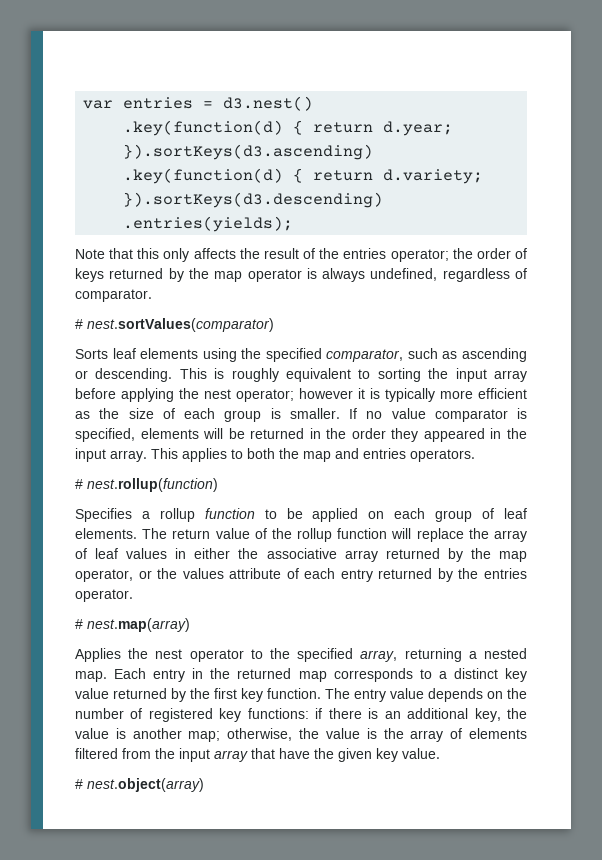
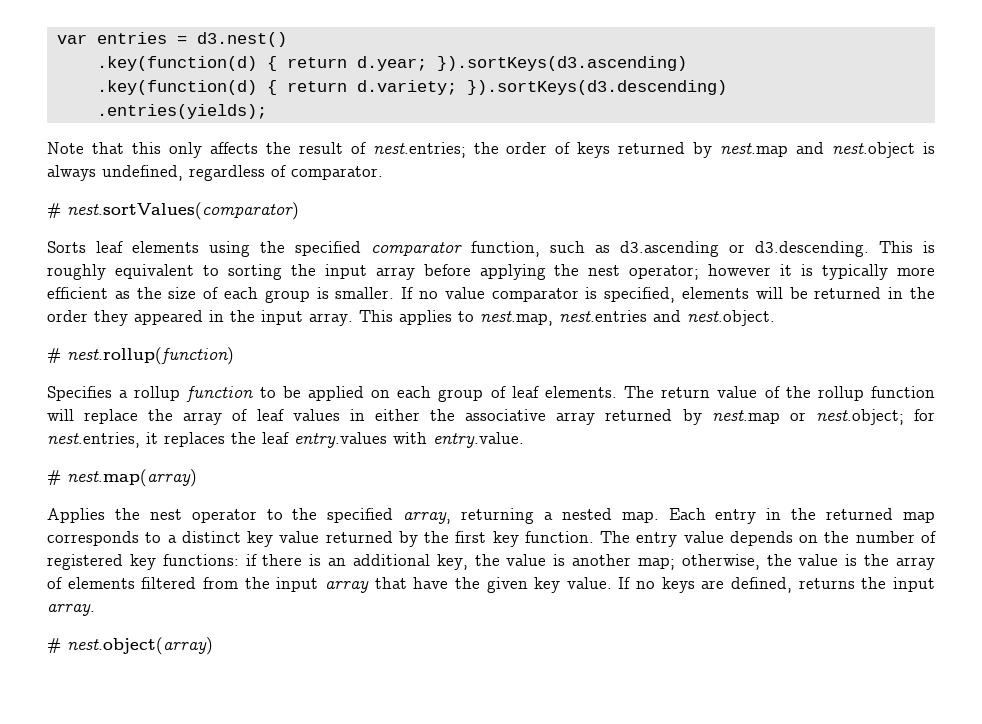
[319,248,449,262] the entries operator; -> [372,142,466,158] nest.entries;
[188,268,302,282] the map operator -> [720,142,916,158] nest.map and nest.object
[326,348,527,362] [75,368,173,382] comparator, such as ascending or descending. -> [371,241,869,257] comparator function, such as d3.ascending or d3.descending.
[247,448,475,462] both the map and entries operators. -> [480,310,775,326] nest.map, nest.entries and nest.object.
[470,548,527,562] [75,568,527,582] [75,589,133,602] the map operator, or the values attribute of each entry returned by the entries operator. -> [711,409,936,425] [47,432,524,448] nest.map or nest.object; for nest.entries, it replaces the leaf entry.values with entry.value.
(440, 753) none -> [618,577,935,593] [47,604,95,616] If no keys are defined, returns the input array.

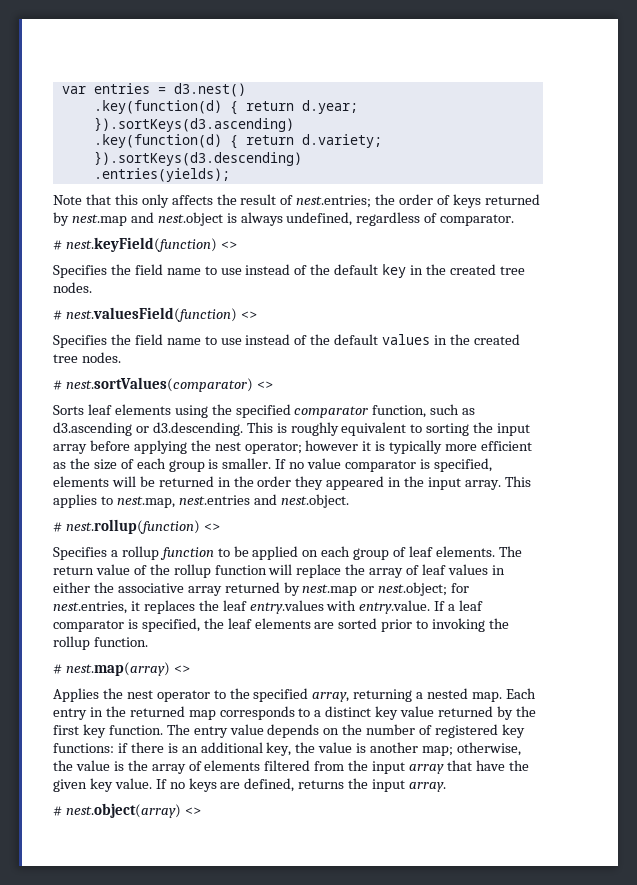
(383, 173) none -> [53,237,237,252] [53,264,525,278] [53,282,92,293] [53,307,257,322] [53,334,520,348] [53,352,121,363] // # nest.keyField(function) <> // Specifies the field name to use instead of the default key in the created tree nodes. // # nest.valuesField(function) <> // Specifies the field name to use instead of the default values in the created tree nodes.
(299, 211) none -> [256,381,273,389] <>
(234, 356) none -> [203,523,220,531] <>
(524, 440) none -> [434,600,484,611] [53,618,510,632] [53,636,148,650] If a leaf comparator is specified, the leaf elements are sorted prior to invoking the rollup function.
(197, 478) none -> [173,665,190,673] <>
(213, 646) none -> [184,807,201,815] <>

· · · · · · ·

WHAT TO PRODUCE:
What are the lines from the one with "(524, 440) none" through the end of the records above? Set them down exactly, both ends included, and nothing else.

RESULT BELOW:
(524, 440) none -> [434,600,484,611] [53,618,510,632] [53,636,148,650] If a leaf comparator is specified, the leaf elements are sorted prior to invoking the rollup function.
(197, 478) none -> [173,665,190,673] <>
(213, 646) none -> [184,807,201,815] <>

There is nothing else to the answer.